(WHAT THE TASK REQUIRES): Count, in the entries, the lines with "none". Answer with the number only.

(MATERIAL FOR THIS TASK):

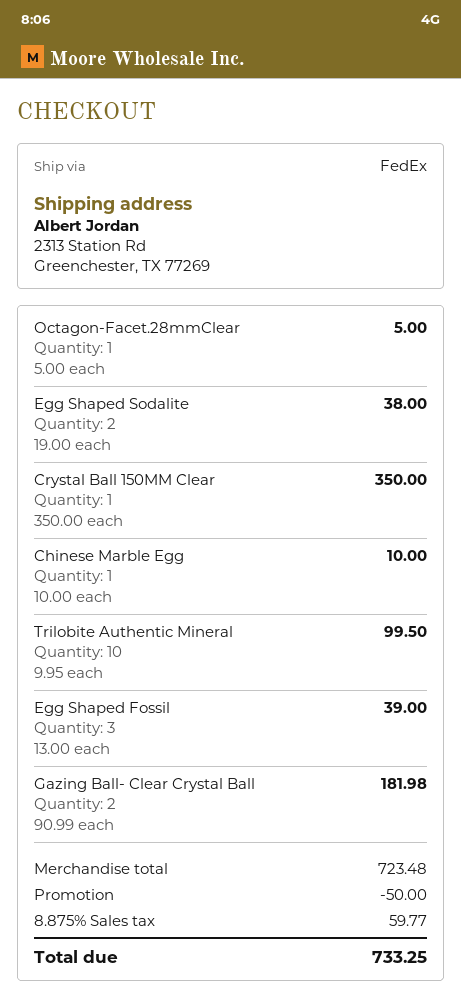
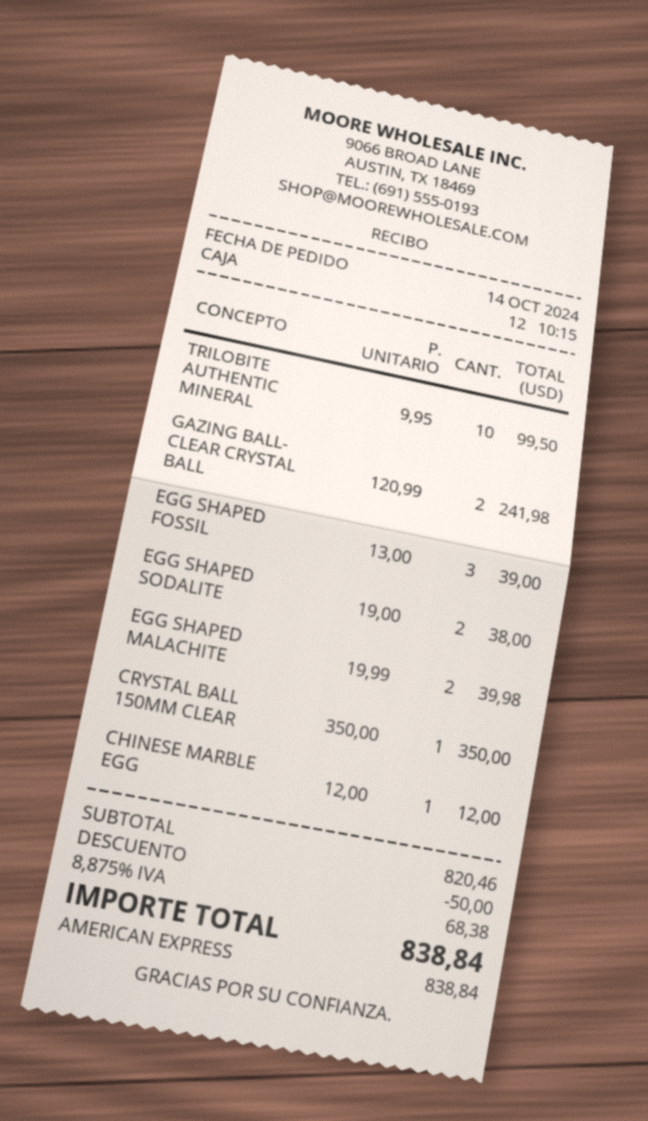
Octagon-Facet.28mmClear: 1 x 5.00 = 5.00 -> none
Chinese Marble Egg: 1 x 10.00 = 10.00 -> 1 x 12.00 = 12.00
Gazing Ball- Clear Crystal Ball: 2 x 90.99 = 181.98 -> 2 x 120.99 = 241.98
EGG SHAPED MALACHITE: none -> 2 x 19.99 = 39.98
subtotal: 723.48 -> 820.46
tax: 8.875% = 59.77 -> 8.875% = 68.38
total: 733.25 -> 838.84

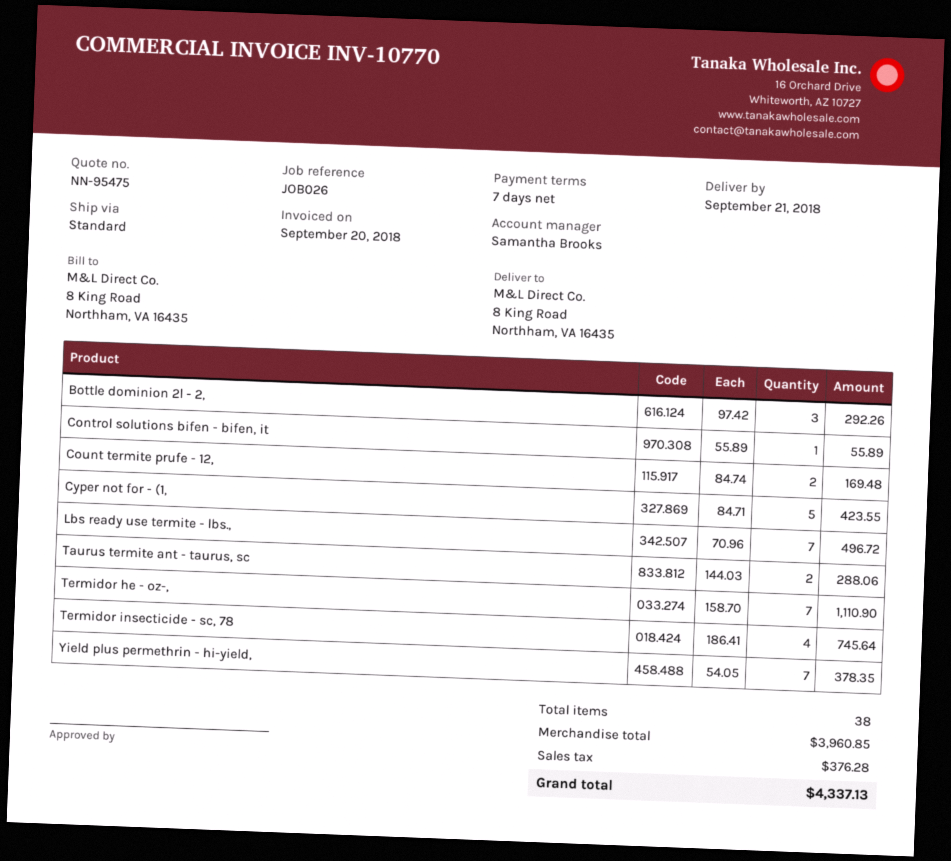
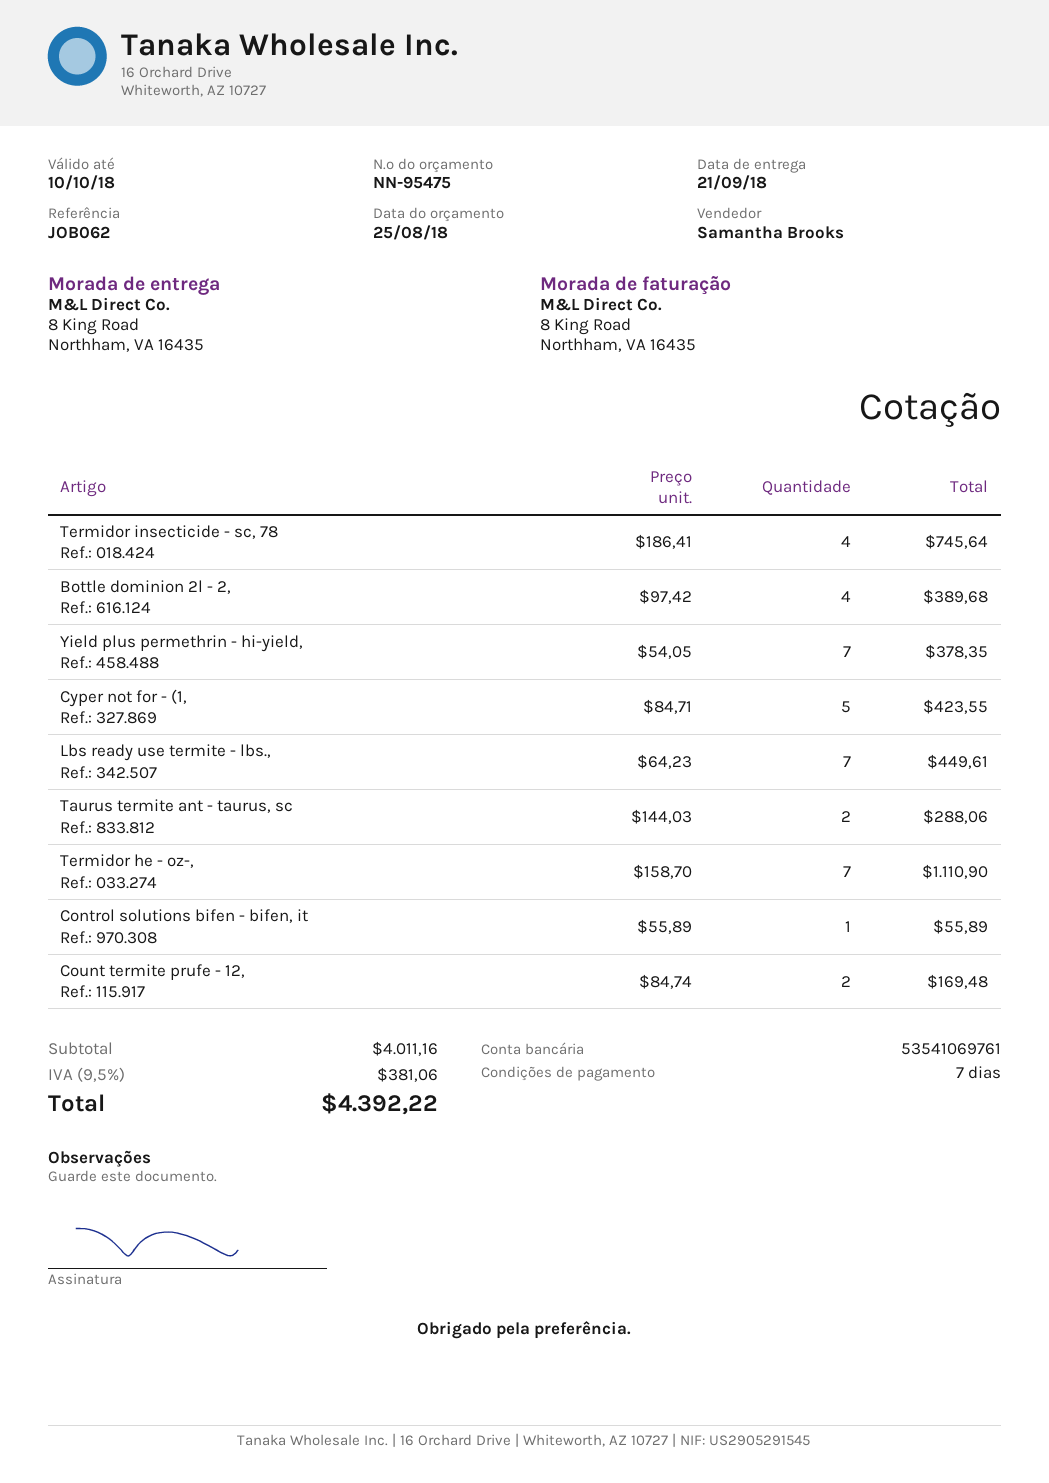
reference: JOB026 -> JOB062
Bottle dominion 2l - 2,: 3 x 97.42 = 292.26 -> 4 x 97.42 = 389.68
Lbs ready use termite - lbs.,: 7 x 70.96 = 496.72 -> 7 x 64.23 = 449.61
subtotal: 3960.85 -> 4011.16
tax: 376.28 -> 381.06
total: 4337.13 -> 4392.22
...
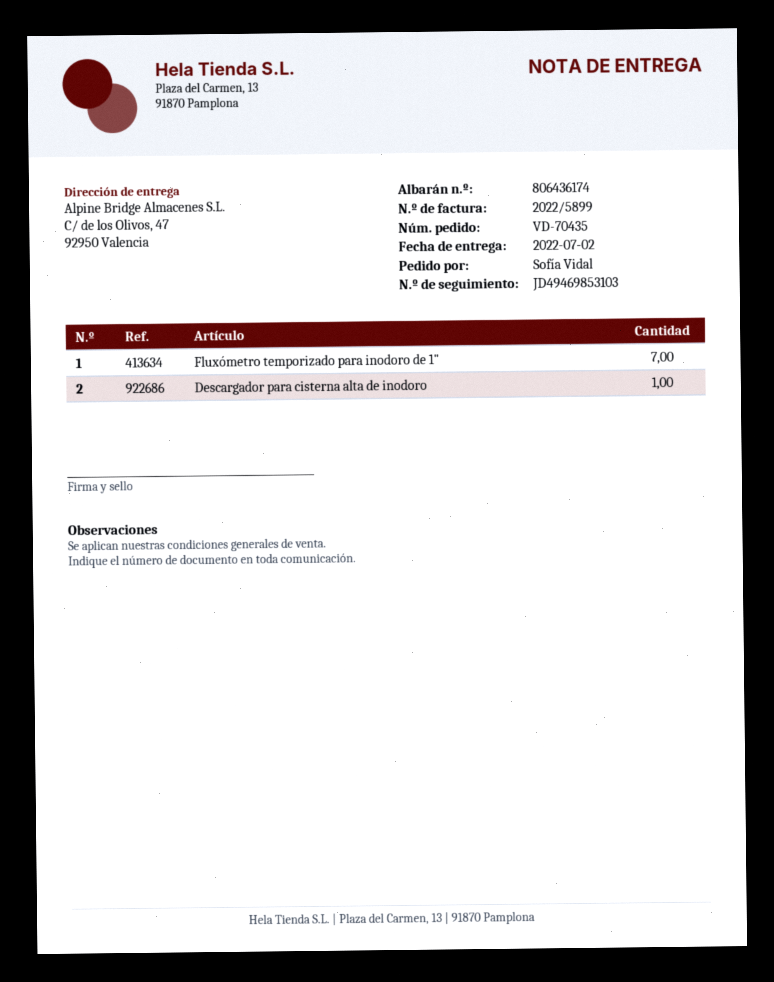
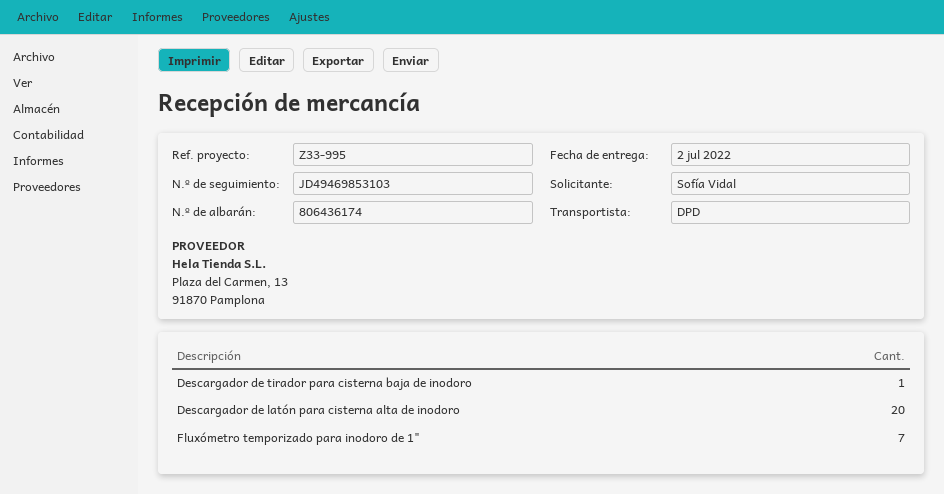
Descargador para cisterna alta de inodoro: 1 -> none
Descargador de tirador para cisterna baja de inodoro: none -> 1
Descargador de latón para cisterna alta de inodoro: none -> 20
---
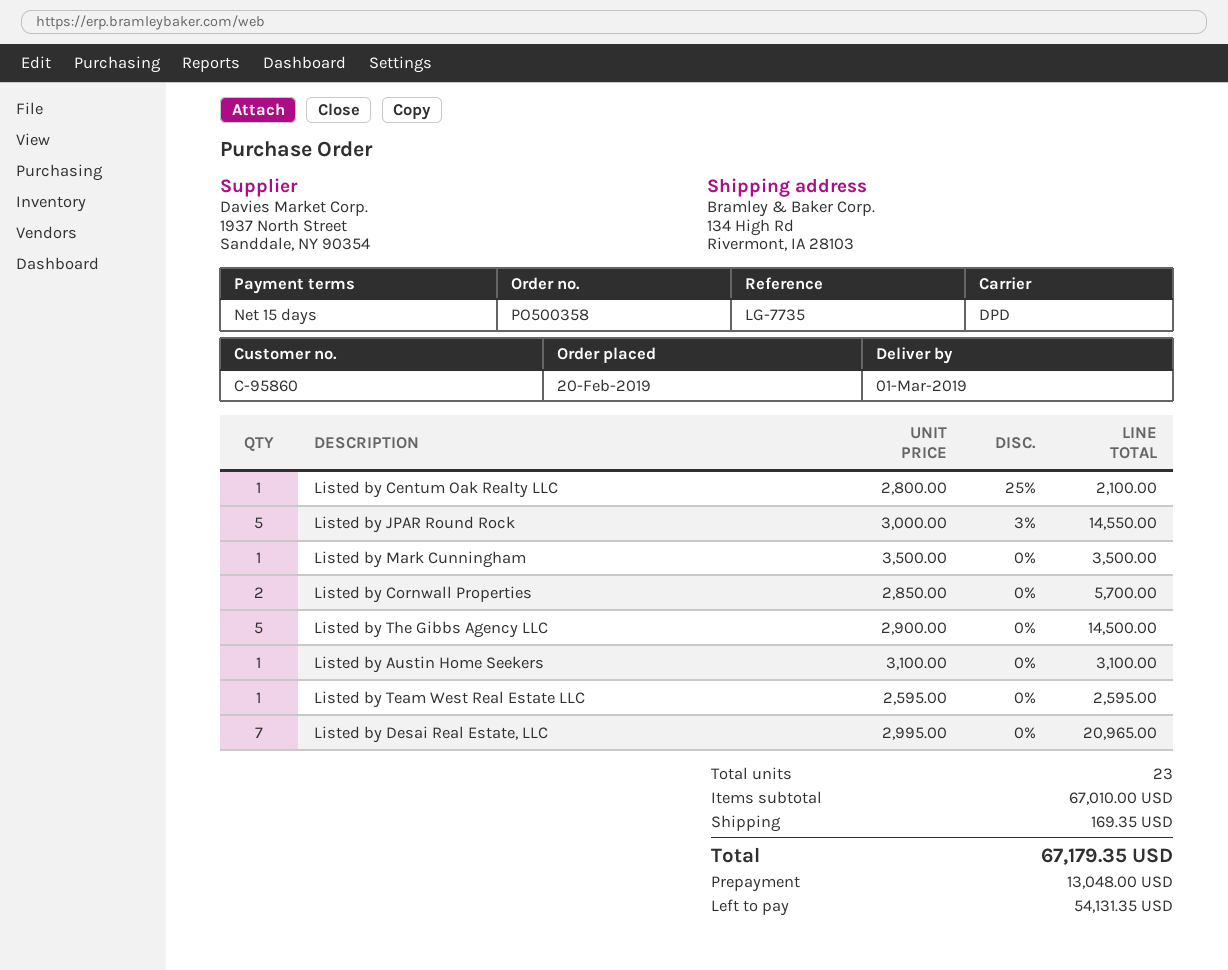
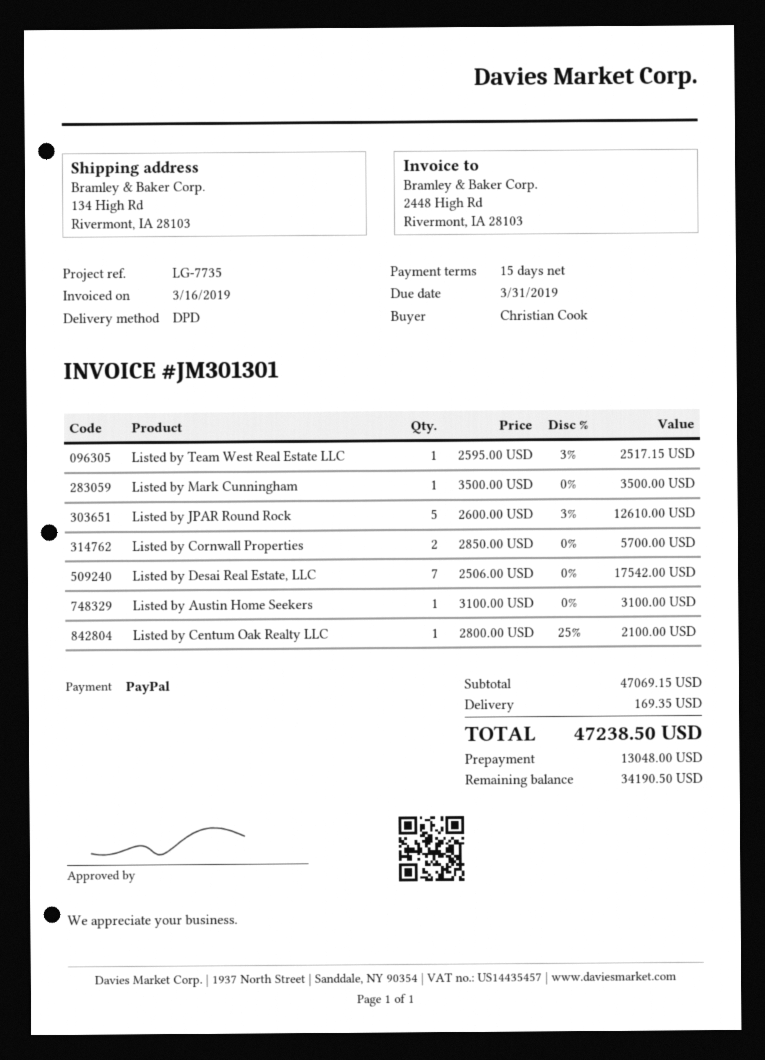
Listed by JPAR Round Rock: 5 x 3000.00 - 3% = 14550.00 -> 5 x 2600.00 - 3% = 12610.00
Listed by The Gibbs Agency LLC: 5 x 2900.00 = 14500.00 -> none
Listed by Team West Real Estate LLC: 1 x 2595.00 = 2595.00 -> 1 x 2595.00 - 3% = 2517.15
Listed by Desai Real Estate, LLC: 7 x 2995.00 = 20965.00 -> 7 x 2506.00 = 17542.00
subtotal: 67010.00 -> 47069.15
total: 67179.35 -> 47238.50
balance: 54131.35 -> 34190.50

(RESPONSE TO THE TASK): 6